I used Devel to drill down whant happened exactly, and found a first culprit : the ARC2 library fires an "optimizeTables" function that ate up about half this time. I replaced this function in ARC2-Store.php

  function optimizeTables($level = 2) {
    if ($this->v('ignore_optimization')) return 1;
    return $this->processTables($level, 'optimize');
  }

by this one

  function optimizeTables($level = 2) {
  return 1;
  }

db_maintenance taking is taking care of table optimization at cron, so I don't think this change will be a problem - just wondering why ARC2 does that job so intensively.

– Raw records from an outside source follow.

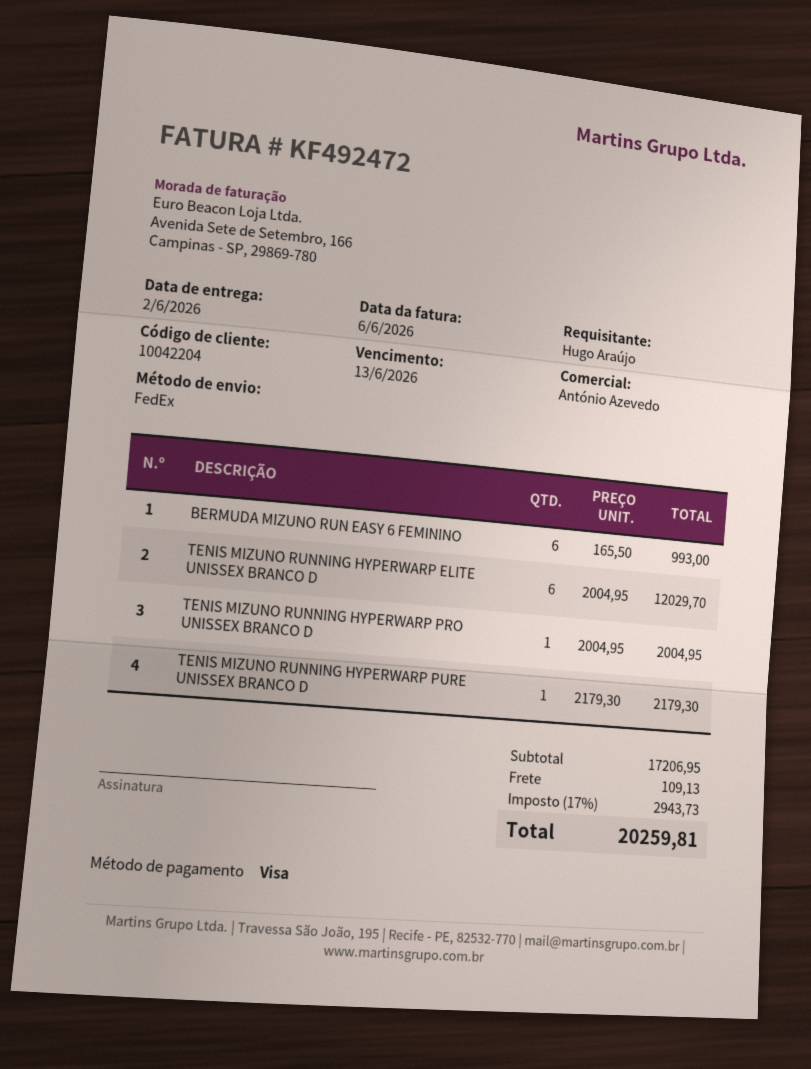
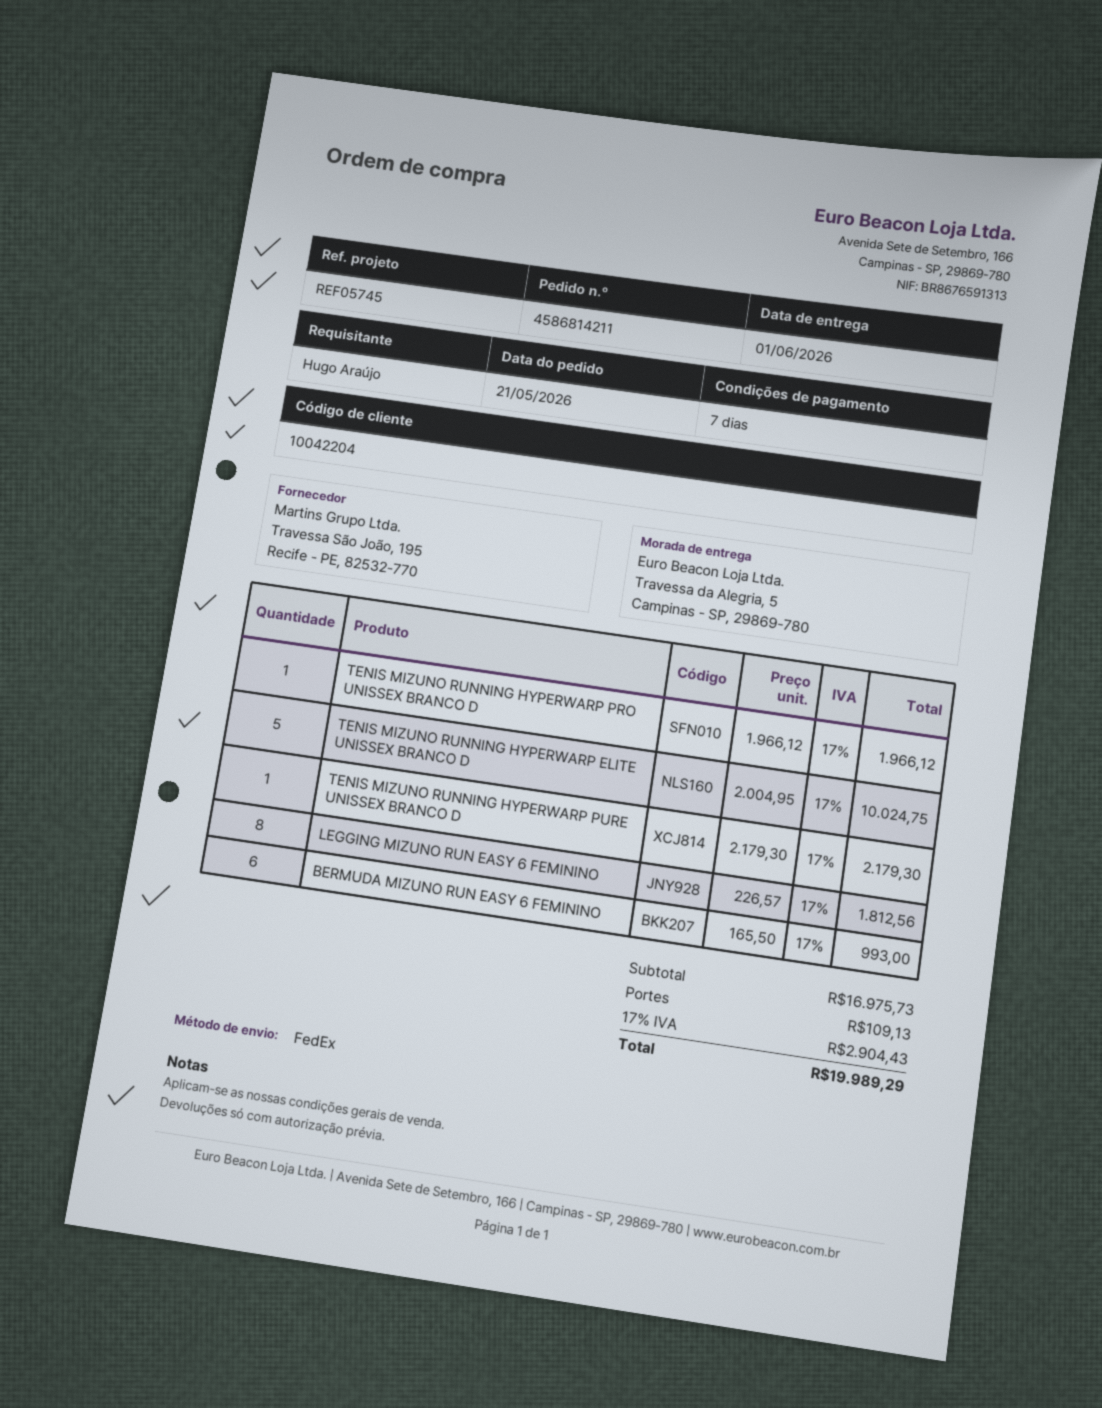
delivery date: 2026-06-02 -> 2026-06-01
TENIS MIZUNO RUNNING HYPERWARP ELITE UNISSEX BRANCO D: 6 x 2004.95 = 12029.70 -> 5 x 2004.95 = 10024.75
TENIS MIZUNO RUNNING HYPERWARP PRO UNISSEX BRANCO D: 1 x 2004.95 = 2004.95 -> 1 x 1966.12 = 1966.12
LEGGING MIZUNO RUN EASY 6 FEMININO: none -> 8 x 226.57 = 1812.56
subtotal: 17206.95 -> 16975.73
tax: 17% = 2943.73 -> 17% = 2904.43
total: 20259.81 -> 19989.29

This cut the upload time by 2-3, Xhprof reported:

Overall Summary
Total Incl. Wall Time (microsec): 85,145,734 microsecs
Total Incl. CPU (microsecs): 4,792,000 microsecs
Total Incl. MemUse (bytes): 145,132,120 bytes
Total Incl. PeakMemUse (bytes): 179,822,384 bytes
Number of Function Calls: 787,015

62 stream_get_contents take 63 seconds
1920 mysqli queries take 13 seconds

85 seconds is still unacceptable.

So I decided to reacitvate the RDF module. I got these numbers for the same file

Overall Summary
Total Incl. Wall Time (microsec): 31,163,134 microsecs
Total Incl. CPU (microsecs): 3,872,000 microsecs
Total Incl. MemUse (bytes): 140,091,000 bytes
Total Incl. PeakMemUse (bytes): 178,827,936 bytes
Number of Function Calls: 599,486

62 stream_get_contents take 18 seconds
2482 mysqli queries take 9 seconds

Finally, because this RDF features seems to induces so many database INSERTS, I changed the following tables from innodb to mysam
file_rdf_file_rdf_g2t
file_rdf_file_rdf_o2val
file_rdf_file_rdf_triple
file_rdf_file_rdf_s2val
Now, the results match the old module performance

Overall Summary
Total Incl. Wall Time (microsec): 29,243,029 microsecs
Total Incl. CPU (microsecs): 4,916,000 microsecs
Total Incl. MemUse (bytes): 140,554,264 bytes
Total Incl. PeakMemUse (bytes): 179,244,368 bytes
Number of Function Calls: 754,052

stream_get_contents take 18 seconds
1808 mysqli_queriy take 6 seconds

OK, this is still bad, but this is not the direct fault to FF, I guess.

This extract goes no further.